50. A D'ALEMBERT.

Le 4 août 1768.

Je vois que votre attachement à la philosophie est supérieur à tout appât de fortune. Vous ne voulez pas vous engager à la cour, fût-ce même en qualité de casuiste chargé de faire les équations algébriques des péchés du souverain et des peines qu'il encourt. Vous préférez votre retraite philosophique au faste des grandeurs; et, plus sage que Platon, aucun Denys ne vous fera abandonner la méditation pour vous livrer au tourbillon des frivolités. C'est ce repos qu'Épicure recommande tant à ses disciples (et dont on fait peu de cas dans votre patrie), et que ce philosophe considérait comme le souverain bien. Il y a ici un certain marquis, fortement imbu de cette doctrine, qui la pousse au point de s'interdire tout mouvement. S'il pouvait vivre sans que son sang circulât, il préférerait cette façon d'être à celle dont il existe actuellement. Pour moi, qui aime à faire plaisir à tout le monde, je me garde bien de le contredire; j'ai même cru, comme Jean-Jacques a réussi à mettre à la mode la doctrine des paradoxes, que je ne ferais pas mal de me ranger du nombre des auteurs qui,<487> parant leurs ouvrages de belles phrases, ont renoncé à la sotte manie d'avoir le sens commun.
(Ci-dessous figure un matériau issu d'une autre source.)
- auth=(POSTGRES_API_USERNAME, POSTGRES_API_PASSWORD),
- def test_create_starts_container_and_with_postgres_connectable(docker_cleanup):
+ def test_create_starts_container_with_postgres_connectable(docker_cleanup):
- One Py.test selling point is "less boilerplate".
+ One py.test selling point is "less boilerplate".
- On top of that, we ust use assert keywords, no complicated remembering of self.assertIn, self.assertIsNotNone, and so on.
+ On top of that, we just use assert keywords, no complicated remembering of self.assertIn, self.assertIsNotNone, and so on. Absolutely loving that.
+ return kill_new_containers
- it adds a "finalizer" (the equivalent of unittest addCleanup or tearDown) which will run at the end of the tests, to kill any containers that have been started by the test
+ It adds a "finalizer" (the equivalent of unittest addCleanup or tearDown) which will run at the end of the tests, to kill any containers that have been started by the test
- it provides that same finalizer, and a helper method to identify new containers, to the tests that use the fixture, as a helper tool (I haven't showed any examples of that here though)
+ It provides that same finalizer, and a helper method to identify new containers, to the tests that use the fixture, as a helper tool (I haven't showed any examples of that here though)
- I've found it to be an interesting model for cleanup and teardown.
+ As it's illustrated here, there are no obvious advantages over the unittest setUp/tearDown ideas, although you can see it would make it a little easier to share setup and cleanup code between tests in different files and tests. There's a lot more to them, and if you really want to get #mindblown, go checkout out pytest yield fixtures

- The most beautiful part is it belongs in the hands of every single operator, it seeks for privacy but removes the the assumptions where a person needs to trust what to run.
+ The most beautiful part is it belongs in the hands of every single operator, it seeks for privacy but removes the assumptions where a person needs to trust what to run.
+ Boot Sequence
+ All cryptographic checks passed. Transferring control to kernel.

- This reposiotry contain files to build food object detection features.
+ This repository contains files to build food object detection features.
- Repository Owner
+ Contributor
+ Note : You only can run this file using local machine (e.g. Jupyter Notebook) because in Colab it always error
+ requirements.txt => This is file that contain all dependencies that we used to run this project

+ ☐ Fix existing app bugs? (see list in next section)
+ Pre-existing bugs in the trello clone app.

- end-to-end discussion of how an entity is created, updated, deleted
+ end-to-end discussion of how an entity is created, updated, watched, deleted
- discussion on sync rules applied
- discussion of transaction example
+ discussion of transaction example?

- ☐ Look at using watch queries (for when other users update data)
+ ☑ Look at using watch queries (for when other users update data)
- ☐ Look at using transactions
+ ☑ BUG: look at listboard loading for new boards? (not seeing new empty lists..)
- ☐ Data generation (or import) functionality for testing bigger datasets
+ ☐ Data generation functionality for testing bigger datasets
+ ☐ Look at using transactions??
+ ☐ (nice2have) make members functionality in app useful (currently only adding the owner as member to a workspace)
Je vous envoie la belle dissertation que j'ai composée à la louange de la paresse.487-a Vous y trouverez une érudition légère et une profondeur superficielle qui doivent, dans le siècle où nous vivons, faire la fortune de cet ouvrage; il m'a réconcilié avec le marquis, et je ne doute pas que vos fainéants de Paris ne me trouvent un profond dialecticien. Si vous ou vos amis avez quelque contradiction à prouver, je me charge de m'en acquitter à leur contentement, persuadé que c'est la seule voie qui reste ouverte pour parvenir à une réputation solidement établie.

Voici, en attendant, quelques sujets sur lesquels j'ai des matériaux tout préparés : que la société des jésuites est utile aux États; qu'il faut expulser les philosophes des gouvernements monarchiques, à l'exemple des empereurs romains qui chassèrent de Rome les astrologues et les médecins; qu'il y a plus de grands génies en tout genre dans notre siècle que dans le siècle passé; que la superstition éclaire les âmes; que les États dans lesquels les sujets sont les plus pauvres sont les plus riches, parce que le peuple est sage, et sait se passer de tout; que les poëtes sont des empoisonneurs; que des lois contradictoires sont utiles aux États, parce qu'elles exercent la sagacité des juges; que la frivolité vaut mieux que le bon sens, parce qu'elle est légère, et que le bon sens est lourd; qu'il faut agir et ensuite réfléchir, parce que c'est comme cela qu'on fait partout. Enfin je ne finirais point, si je vous communiquais tous les thèmes que je tiens en réserve. Je voudrais, au lieu de ces belles choses, avoir le secret de rendre la force à vos nerfs, et de rajuster l'étui de votre âme, pour qu'elle s'y trouvât plus à son aise, et que, dégagée des infirmités de la matière, elle pût en philosopher plus tranquillement. Sur ce, etc.


487-a Voyez t. XV, p. 11-21, et t. XIX, p. 474.